Over on the other side we learn Britain's Youngest Grannies (BBC3) are very young - 35, 36, and one became a nan at 32. Not that any of them behave like grannies. There's no knitting, no rocking chairs, no blue rinses. I doubt this lot smell of biscuits, or anything worse. No, Tara's out clubbing in Norwich, snogging a 21-year-old. He doesn't seem to have a problem with it. He says she's totally a GILF.

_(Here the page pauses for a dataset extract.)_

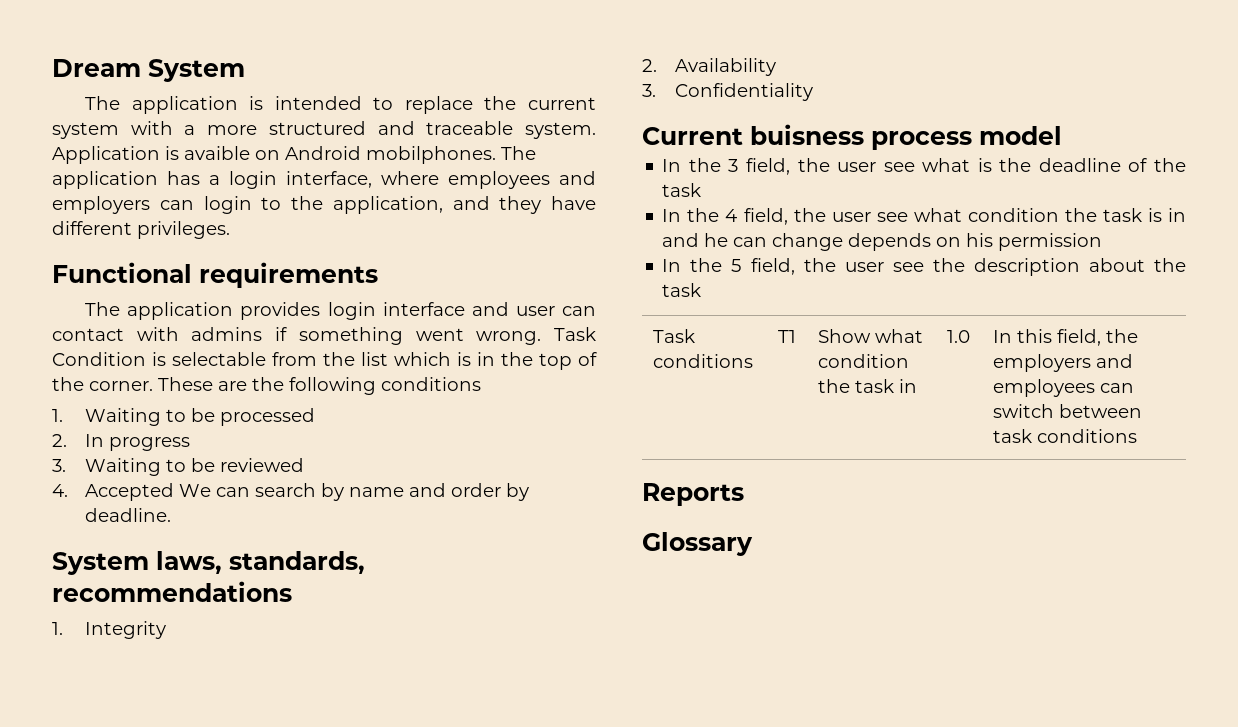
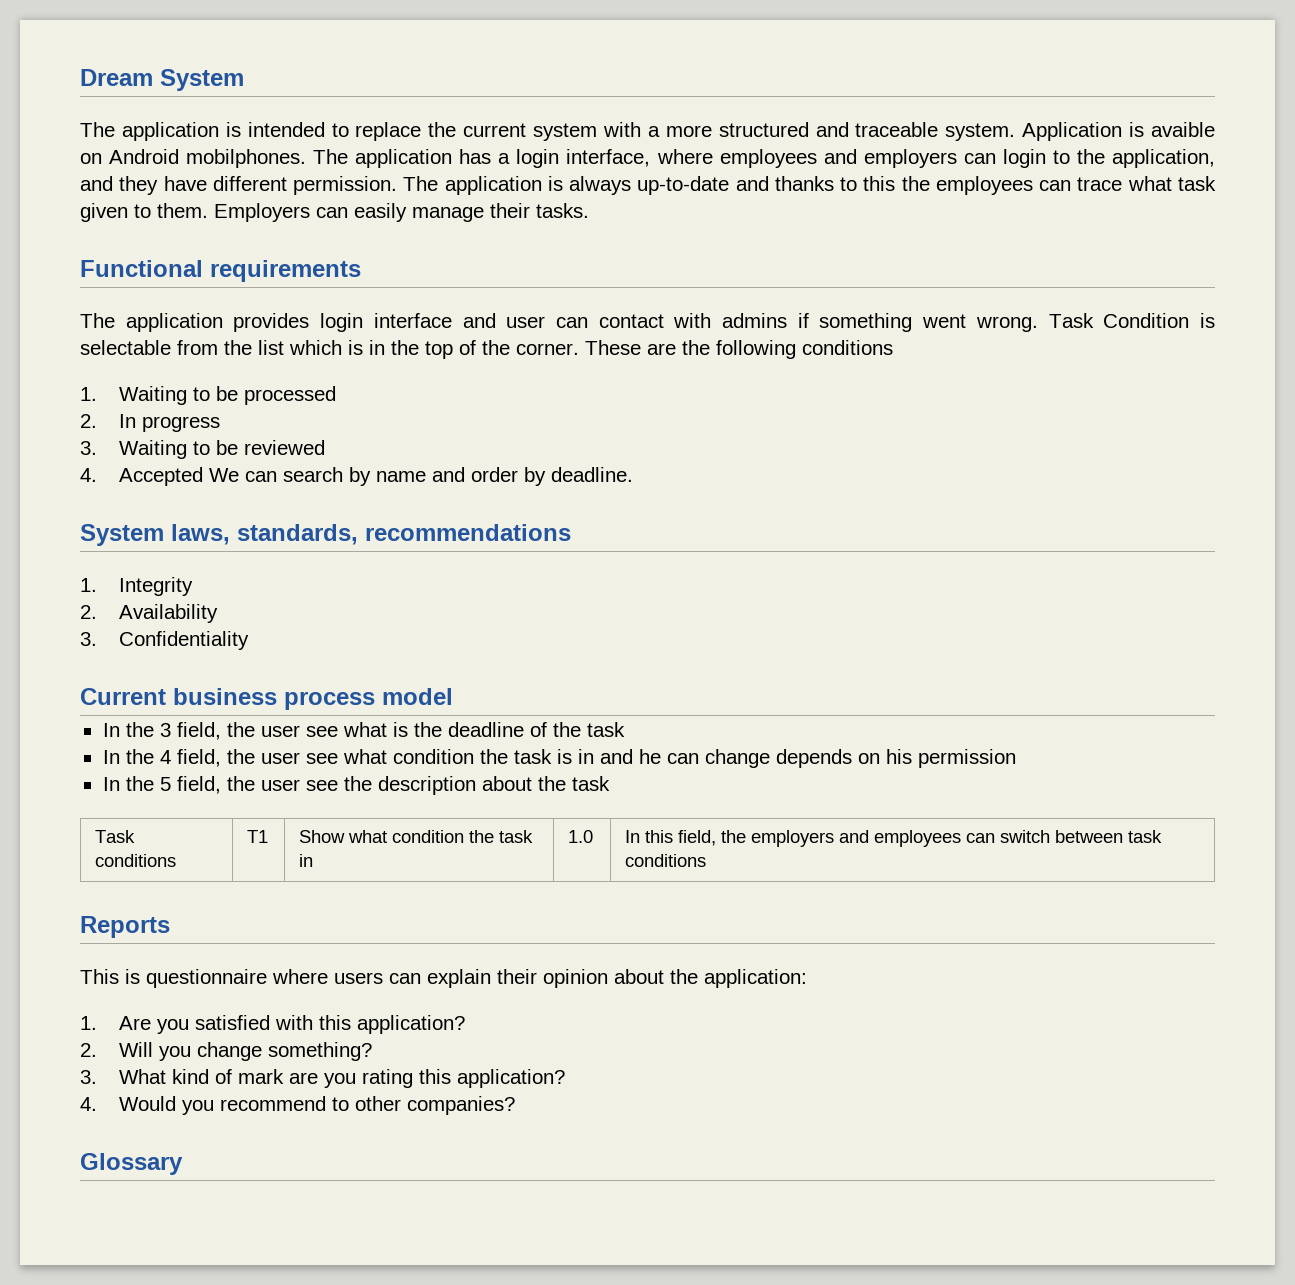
[137,221,230,239] privileges. -> [293,176,1217,195] [80,203,589,222] permission. The application is always up-to-date and thanks to this the employees can trace what task given to them. Employers can easily manage their tasks.
[750,124,864,145] buisness -> [173,688,277,705] business
(744, 494) none -> [80,969,807,988] [80,1015,465,1034] [80,1042,372,1061] [80,1069,565,1088] [80,1096,515,1115] // This is questionnaire where users can explain their opinion about the application: // 1. Are you satisfied with this application? // 2. Will you change something? // 3. What kind of mark are you rating this application? // 4. Would you recommend to other companies?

Pauline became a gran at 34 when her 15-year-old daughter Leanne gave birth to Cassie. Now they're off out dancing together, in tiny skirts. Not Cassie, she'll have to wait for a couple of years, she's only four. They're from the north-east; it's part of the culture up there. Tracey in Runcorn is another clubbing granny. She's got two teenage girls - Layla, who has her own little girl, and Kaye, who's got one on the way. It's hard to keep up, I know. It is for Tracey, too; she's having all their names tattooed on her very un-gran-like tummy, in case she forgets. Trouble is, the rate her girls are popping them out, she's going to run out of tummy room quite soon.

They're all lovely really. OK, there are a few regrets about the place, maybe it would have been better to wait a tiny bit. But they all work as families. And this is a surprisingly uplifting film. Maybe Britain isn't such a bad place after all.